Out-of-Vocab for VALUES is not an error #309

joka921 · 2020-01-16T17:09:00Z

This fixes #290.

When an out-of-vocab entity is used in a VALUES clause this previously triggered an exception which is wrong. This PR now ignores the affected rows and emits warnings that are passed to the user in the
Json response.

Internally this implements a general mechanism to transport warnings for all kinds of operations.

hannahbast

@ 5dbe3fc Thank you for this PR! I have a question concerning the proposed handling of OOV values. Please correct me if I am misunderstanding something.

Is the VALUES clause (currently) the only way that OOV IDs can find their way into an intermediate result?

If not, how else can it happen?

If yes, is it the right way to filter them out after the event instead of not adding them in the first place?
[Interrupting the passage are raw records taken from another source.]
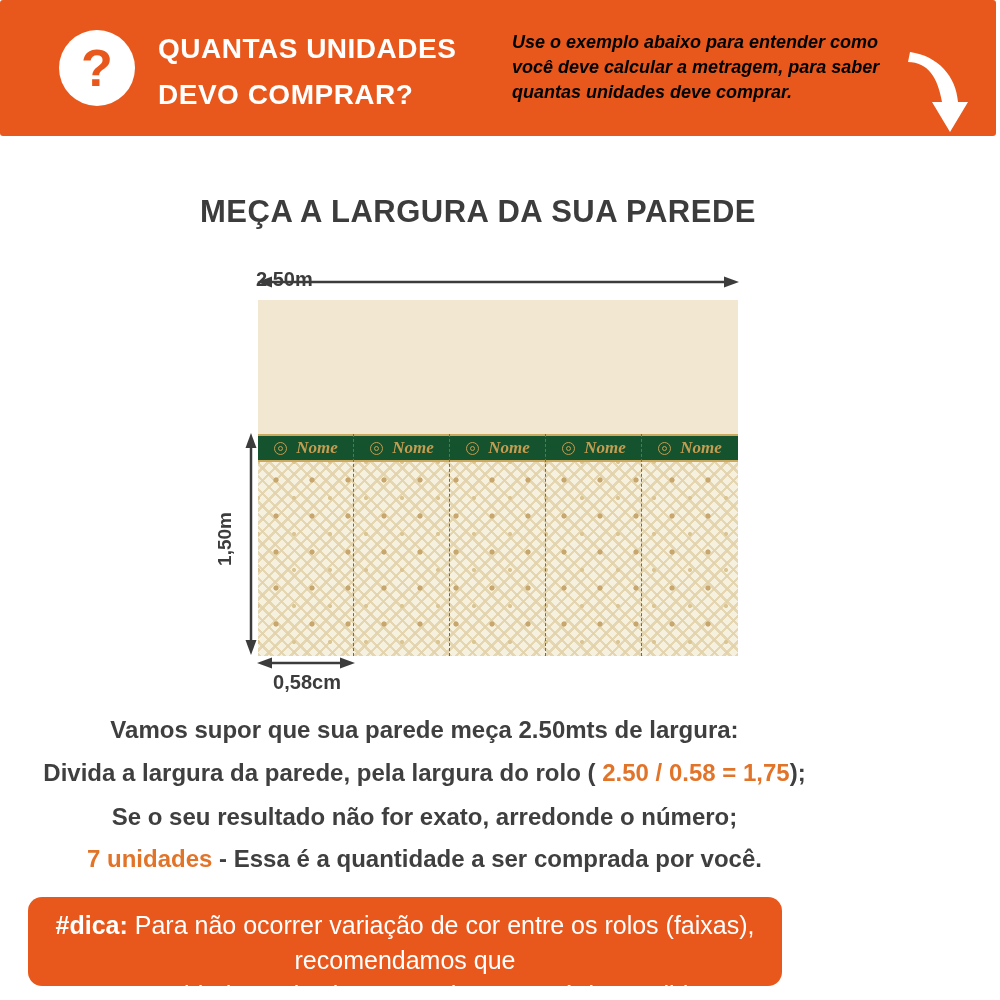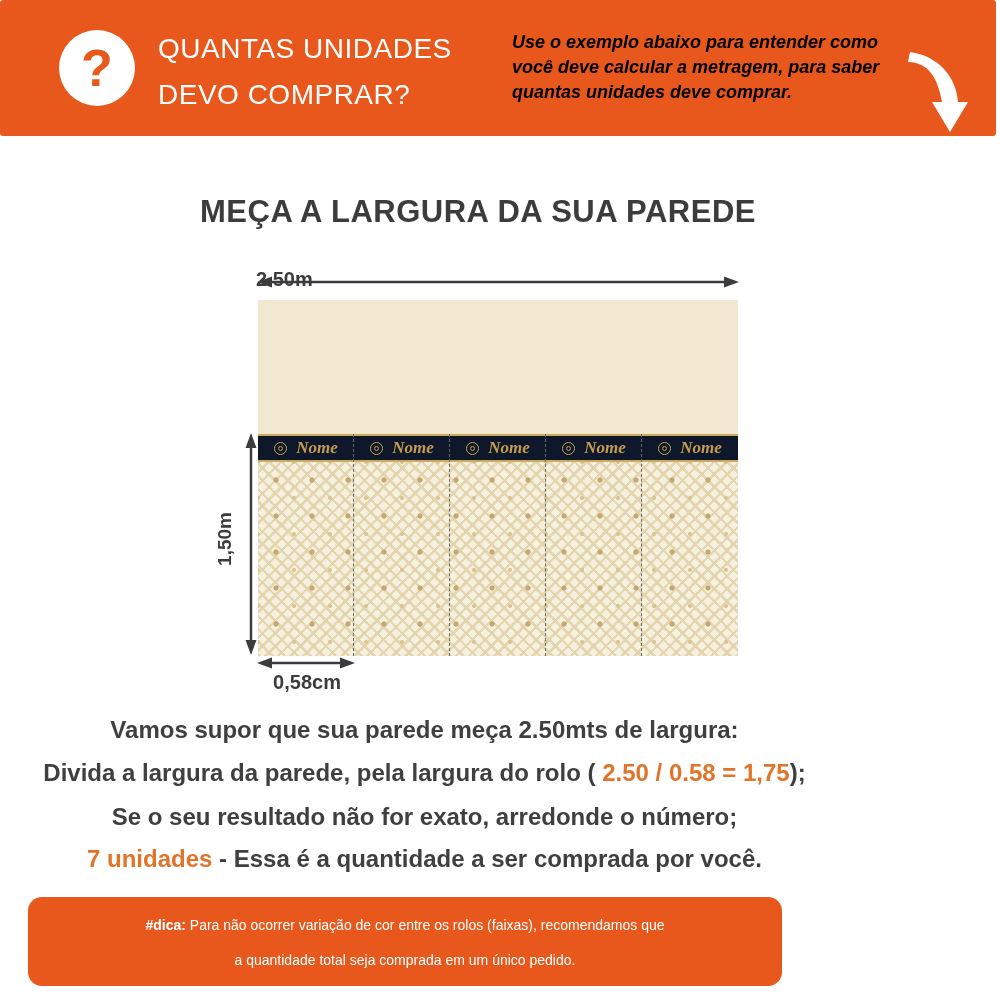"QUANTAS UNIDADES" .banner-title { font-weight: normal -> bold }
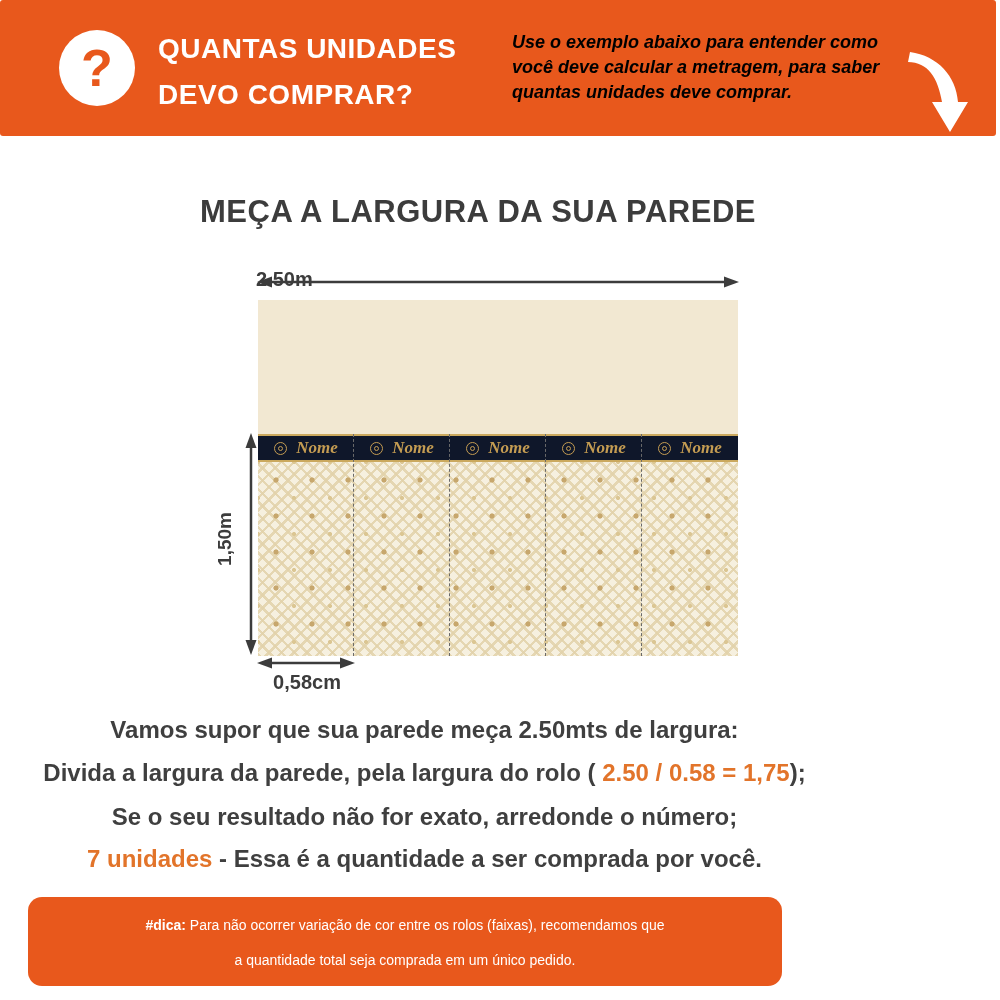"Nome" .wall-strip { background: #0f172a -> #14532d }
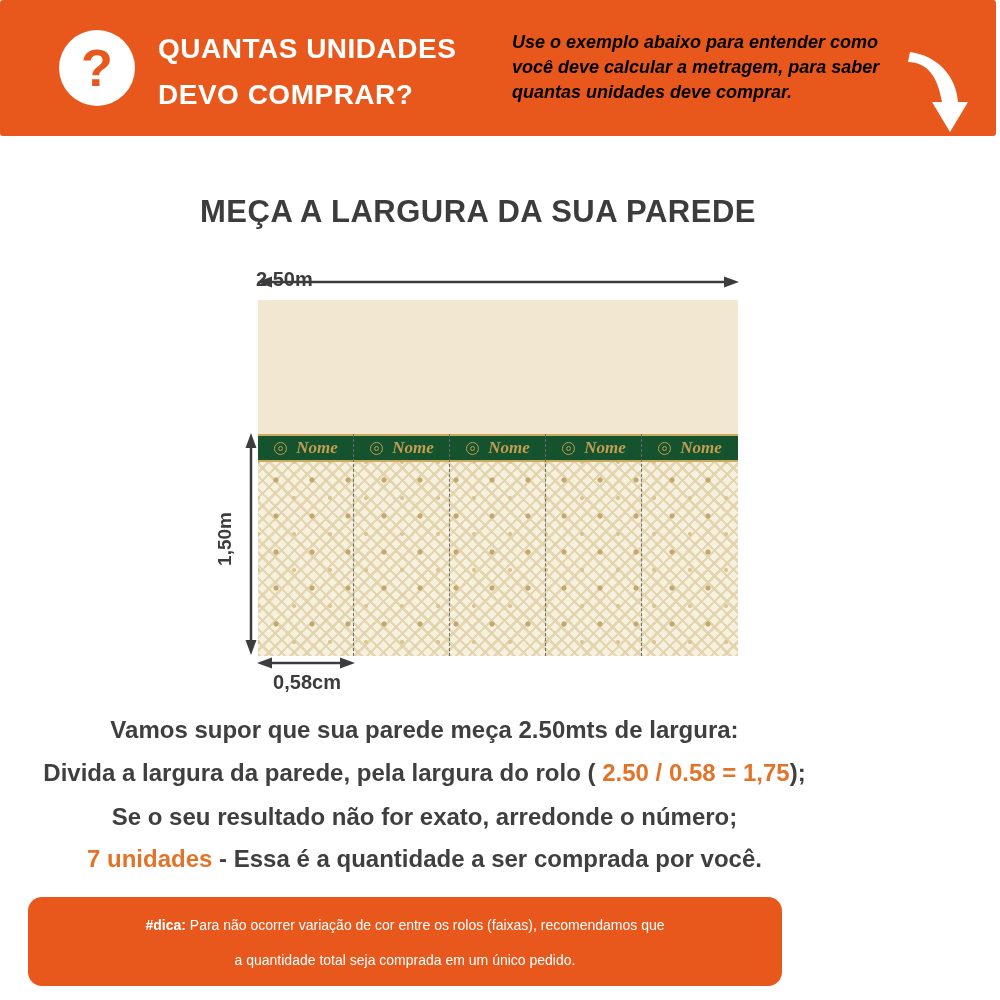"#dica: Para não ocorrer variação" .footer { font-size: 14px -> 25px }
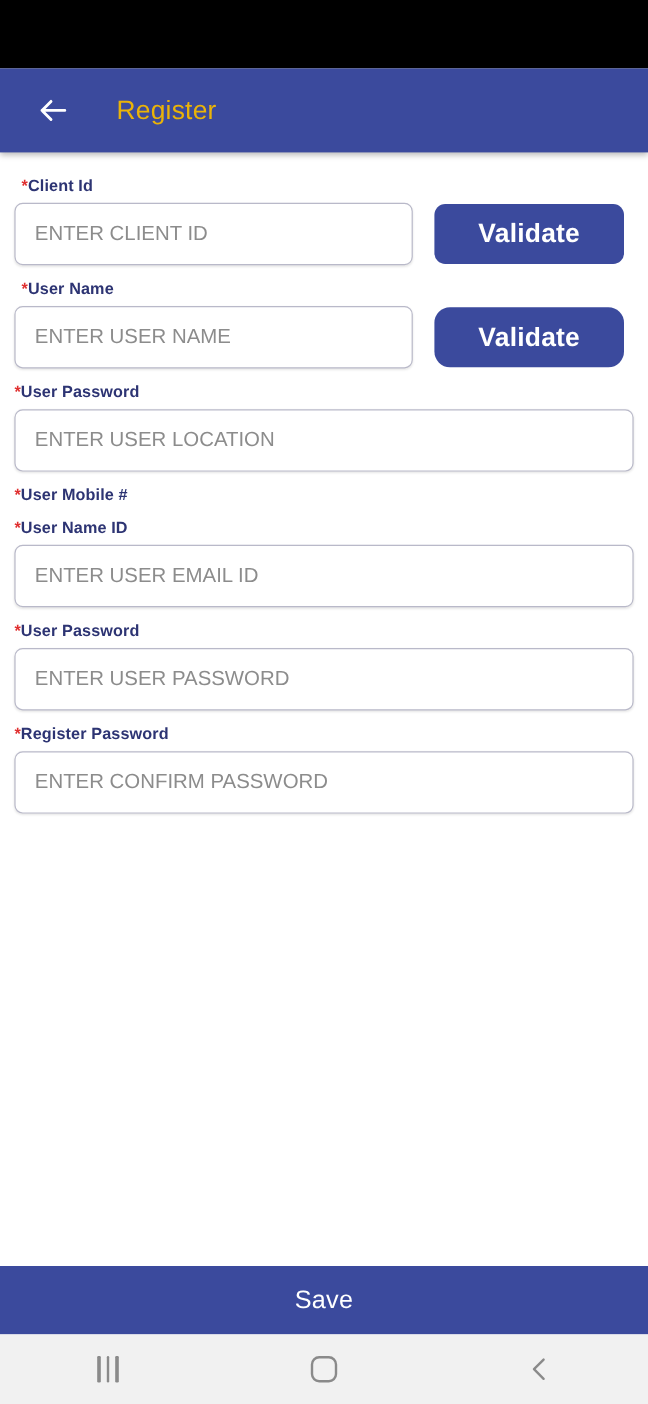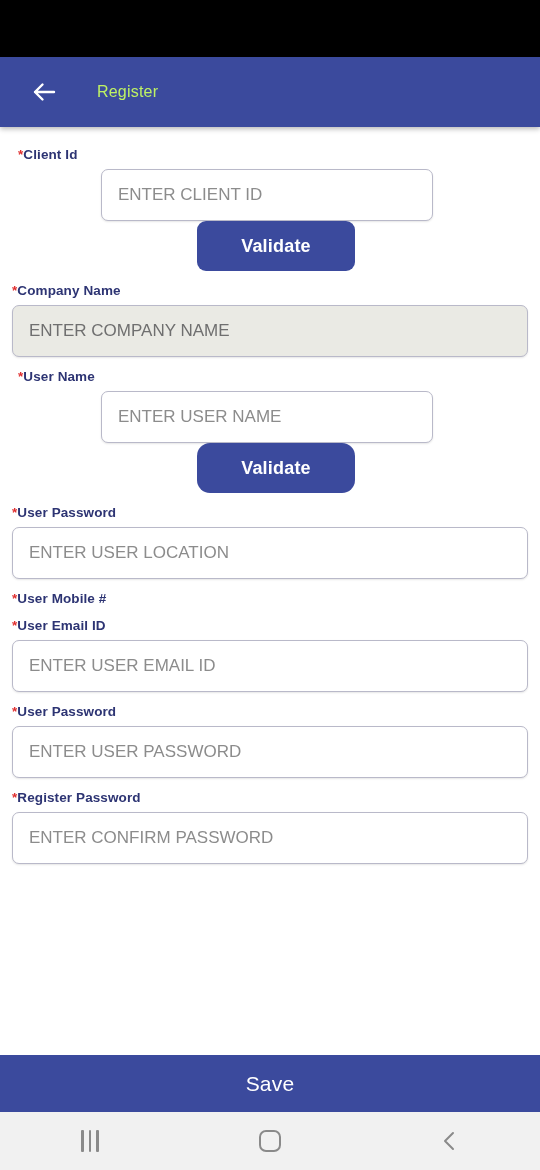"Register" .app-title { color: #bef264 -> #eab308; font-size: 16px -> 22px }
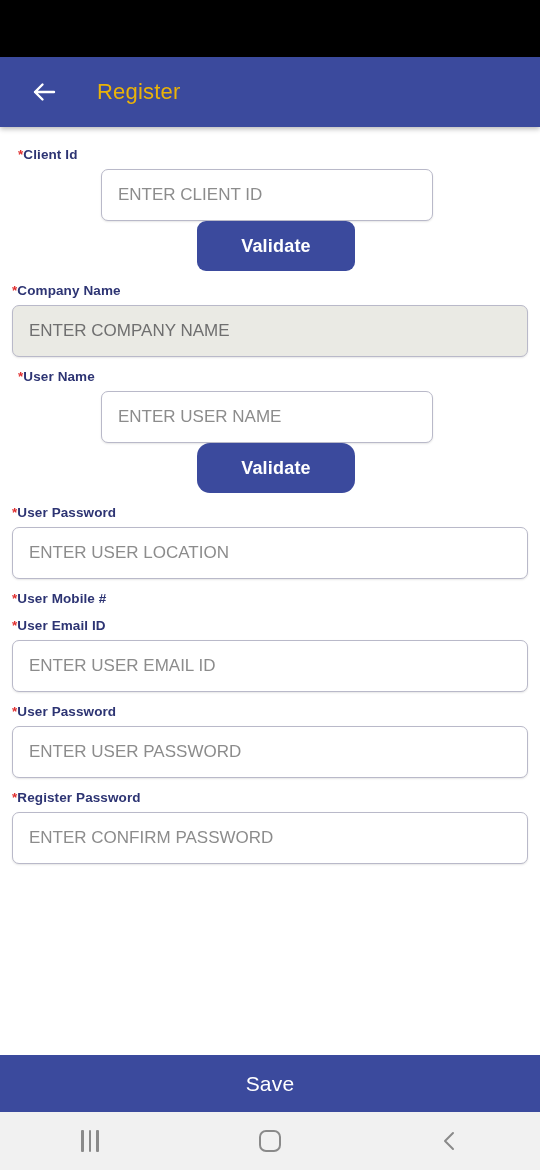"ENTER CLIENT ID" .field-row { flex-direction: column -> none }
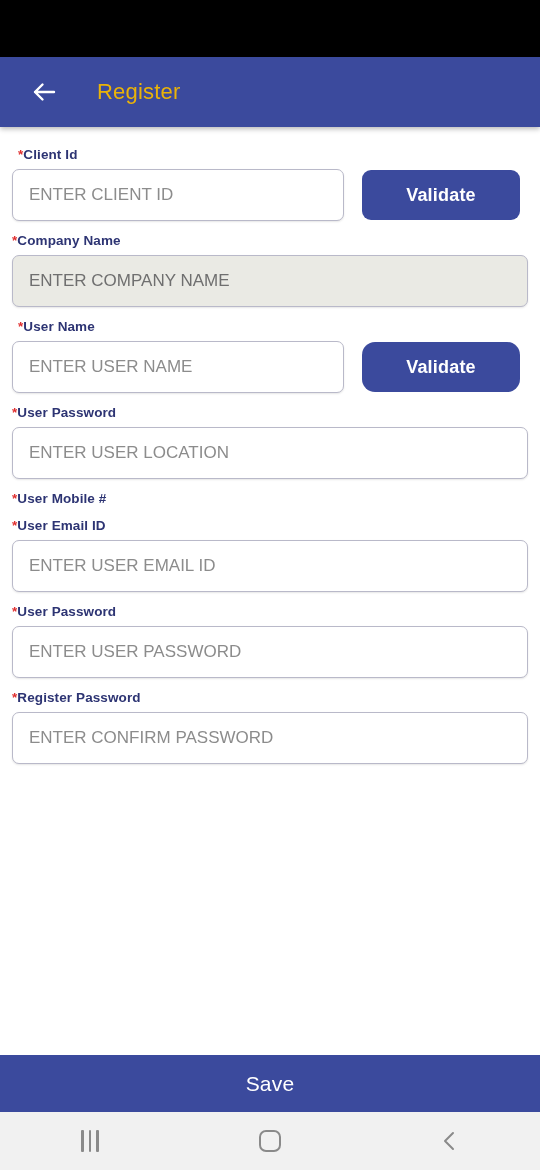"Validate" .validate-btn { font-size: 18px -> 22px }
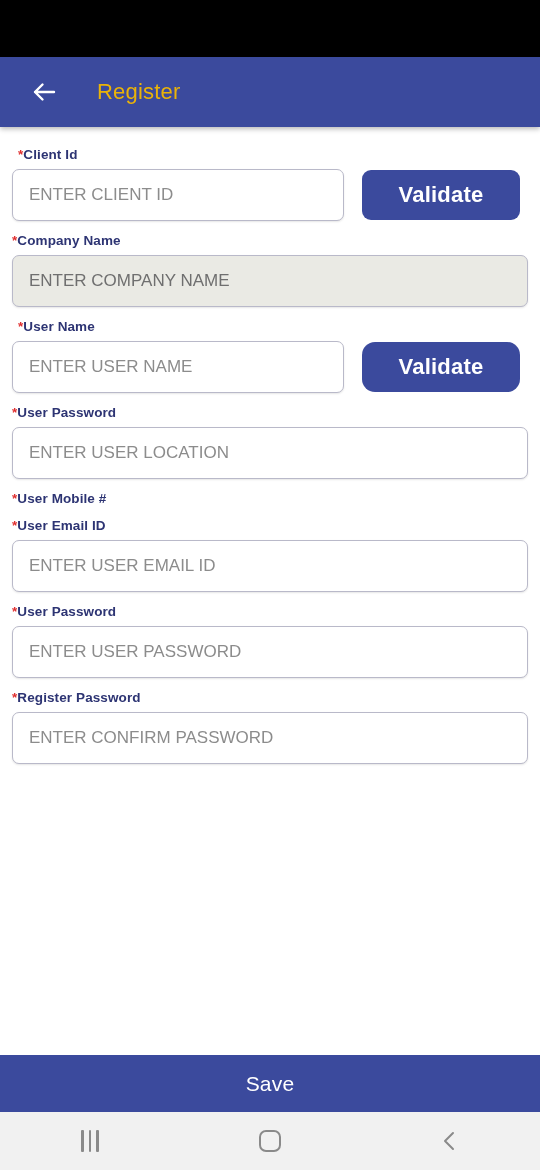"*Company Name" div.field-group { html: <div> <div><span>*</span><span>Company Name</span></div> <div> <input> </div> </div> -> none }
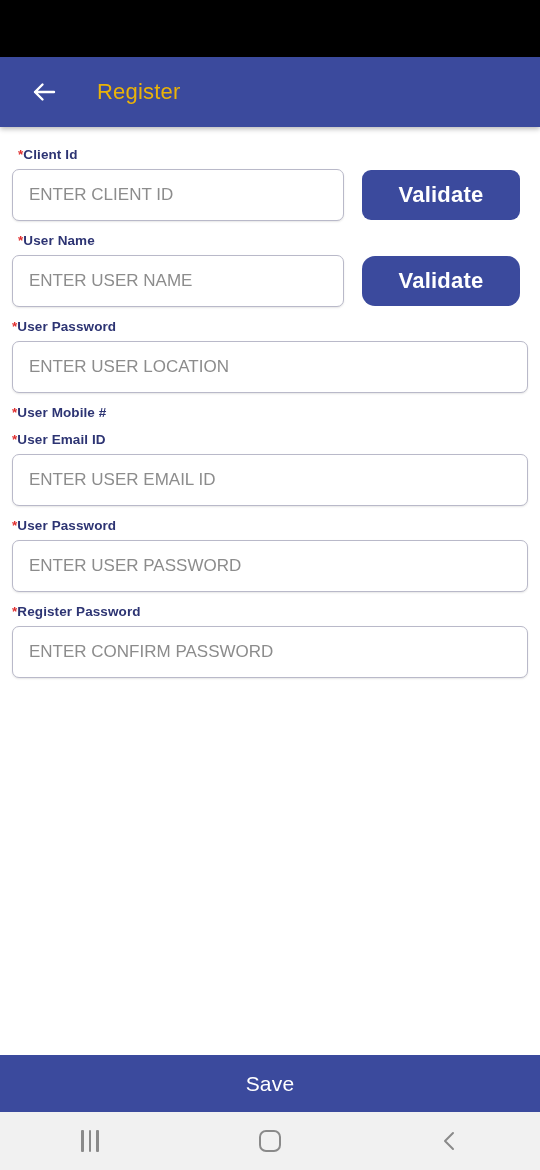"User Email ID" span { text: Email -> Name }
hannahbast · 2020-01-20T14:08:35Z

test/StringSortComparatorTest.cpp

@@ -41,6 +41,22 @@ TEST(LocaleManagerTest, Punctuation) {
  }
 }

+TEST(LocaleManagerTest, Normalization) {
+  // é as single codepoints
+  const char a[]  = {static_cast<char>(0xC3), static_cast<char>(0xA9), 0 };


Simpler: ... = "\xc3\xa9"

hannahbast · 2020-01-20T14:08:53Z

test/StringSortComparatorTest.cpp

+  // é as single codepoints
+  const char a[]  = {static_cast<char>(0xC3), static_cast<char>(0xA9), 0 };
+  // é as e + accent aigu
+  const char b[] = {'e', static_cast<char>(0xCC), static_cast<char>(0x81), 0};


Dito: ... = "e\xcc\x81"

hannahbast · 2020-01-20T14:26:39Z

src/engine/Server.cpp

+    _requestProcessingTimer.cont();
+    qet.writeResultToStreamAsJson(os, query._selectedVariables, limit, offset,
+                                  maxSend);
+    j["res"] = json::parse(os.str());


Is this efficient for a huge result (e.g. millions or billions of triples)?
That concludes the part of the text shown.